» Exercise description:
In the listing below, locate the line containing "Scavenger Hunt for"; reproduce that line and all lines that follow it, unchanged.

___ Data extract ___

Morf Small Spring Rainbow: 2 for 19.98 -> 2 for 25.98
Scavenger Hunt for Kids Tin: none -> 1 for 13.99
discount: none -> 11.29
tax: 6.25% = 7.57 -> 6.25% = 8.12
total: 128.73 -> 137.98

___

» Answer to this task:
Scavenger Hunt for Kids Tin: none -> 1 for 13.99
discount: none -> 11.29
tax: 6.25% = 7.57 -> 6.25% = 8.12
total: 128.73 -> 137.98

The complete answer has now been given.